DESCRIPTION OF SYMBOLS 1 Electronic device 101 Main body part 102 Display part 103 Probe 104 Detection electrode 201 Applied electrode 202 Ground electrode 300 Skin 301 Epidermis 302 Dermis 303 Subcutaneous tissue 305 Corneal layer 306 Granule layer 307 Spinous layer 308 Basal layer 311 Impedance value 312 of whole skin Impedance value 313 below the stratum corneum skin impedance value 321 corneocytes 322 intercellular lipid 326 tight junction 400 skin barrier function measurement circuit 401 arithmetic processing unit 410 AC signal generation circuit 411 500 Hz AC signal generation circuit 412 100 kHz AC signal generation circuit 413 424 switching circuit 414, 415, 427, 461, 462, 463, 464, 465 Input terminal 416, 351, 428, 429, 451, 452, 453 Output terminal 420 Signal detection Road 421 500 Hz output measuring circuit 422 100kHz output measuring circuit 423 current detecting circuit 425 detecting resistor 430 determining circuit 440 ground terminals 471, 472 amplifier circuit 481 and 482 filter circuit

Claims (8)

  The AC signal generated by the AC signal generation circuit is transmitted from the applied electrode to the skin, and the second impedance value generated below the granule layer is subtracted from the first impedance value based on the signal detected from the skin, and the stratum corneum Processing device for calculating the skin impedance value of the skin.   The arithmetic processing apparatus according to claim 1, wherein the skin impedance value of the stratum corneum is calculated by subtracting a third impedance value generated between the application electrode and the detection electrode.   The second impedance value transmits the first AC signal generated by the AC signal generation circuit from the application electrode to the skin having a small change in the skin impedance value, and the change in the skin impedance value is small. 3. The calculation according to claim 1, wherein the calculation is performed by subtracting a fifth impedance value generated between the first application electrode and the second detection electrode from a fourth impedance value based on a signal detected from the formed skin. Processing equipment.
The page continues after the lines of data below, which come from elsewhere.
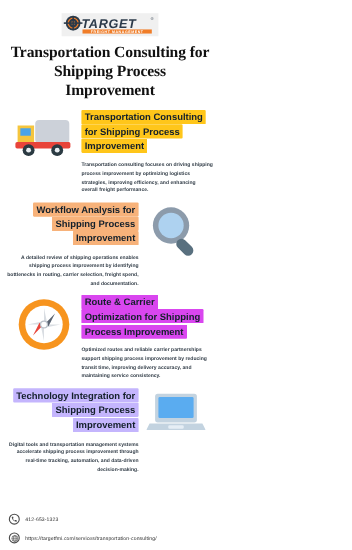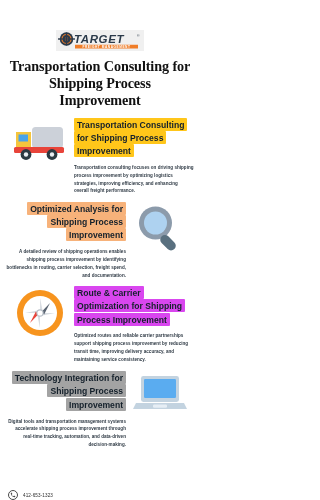--- a/index.html
+++ b/index.html
@@ -14,7 +14,7 @@
   .page { width:200px; height:500px; position:relative; }
 
   
-  .logo-wrap { padding-top:7px; display:flex; justify-content:center;margin-top:23px; }
+  .logo-wrap { padding-top:12px; display:flex; justify-content:center; }
   .logo {
     width:88px; height:21px; background:#f0f0f0;
     display:flex; align-items:center; justify-content:center;

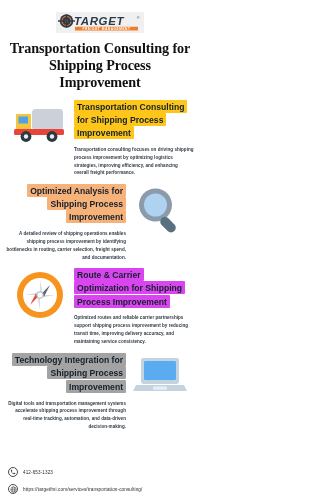--- a/index.html
+++ b/index.html
@@ -139,7 +139,7 @@
       </div>
       <div class="body">
         <div class="hl-wrap h-orange ta-right">
-          <span class="hl">Optimized Analysis for Shipping Process Improvement</span>
+          <span class="hl">Workflow Analysis for Shipping Process Improvement</span>
         </div>
         <div class="para ta-right">A detailed review of shipping operations enables shipping process improvement by identifying bottlenecks in routing, carrier selection, freight spend, and documentation.</div>
       </div>

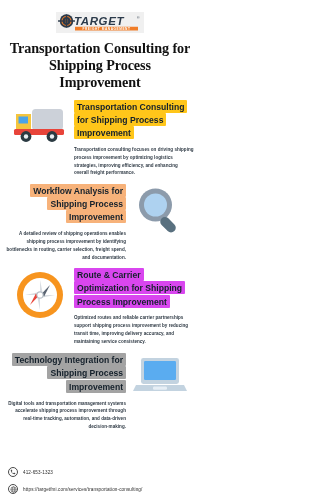--- a/index.html
+++ b/index.html
@@ -55,7 +55,7 @@
   .h-yellow .hl { background:#ffc61a; }
   .h-orange .hl { background:#f7b27a; }
   .h-coral  .hl { background:#d946ef; }
-  .h-pink   .hl { background:#a3a3a3; }
+  .h-pink   .hl { background:#c4b5fd; }
 
   .ta-left  { text-align:left; }
   .ta-right { text-align:right; }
An AC signal generation circuit for generating an AC signal;
An application electrode for applying the AC signal;
A detection electrode for detecting a signal transmitted through the skin from the application electrode;
A detection circuit for detecting a signal based on the AC signal and adjusting a waveform;
The arithmetic processing device according to any one of claims 1 to 3,
With electronic equipment.   A program that causes a computer to function as an arithmetic processing unit that calculates a numerical value indicating the skin impedance value according to any one of claims 1 to 4.   The AC signal generated by the AC signal generation circuit is transmitted through the application electrode to the skin, and the second impedance value generated below the granular layer is subtracted from the first impedance value based on the signal detected from the skin to A method for evaluating the skin impedance value of a layer.   The method for evaluating a skin impedance value according to claim 6, further comprising subtracting a third impedance value generated between the application electrode and the detection electrode.   The second impedance value transmits the first AC signal generated by the AC signal generation circuit from the application electrode to the skin having a small change in the skin impedance value, and the change in the skin impedance value is small. The skin impedance value according to claim 6 or 7, wherein a fifth impedance value generated between the first application electrode and the second detection electrode is subtracted from a fourth impedance value based on a signal detected from the skin that has become. How to evaluate.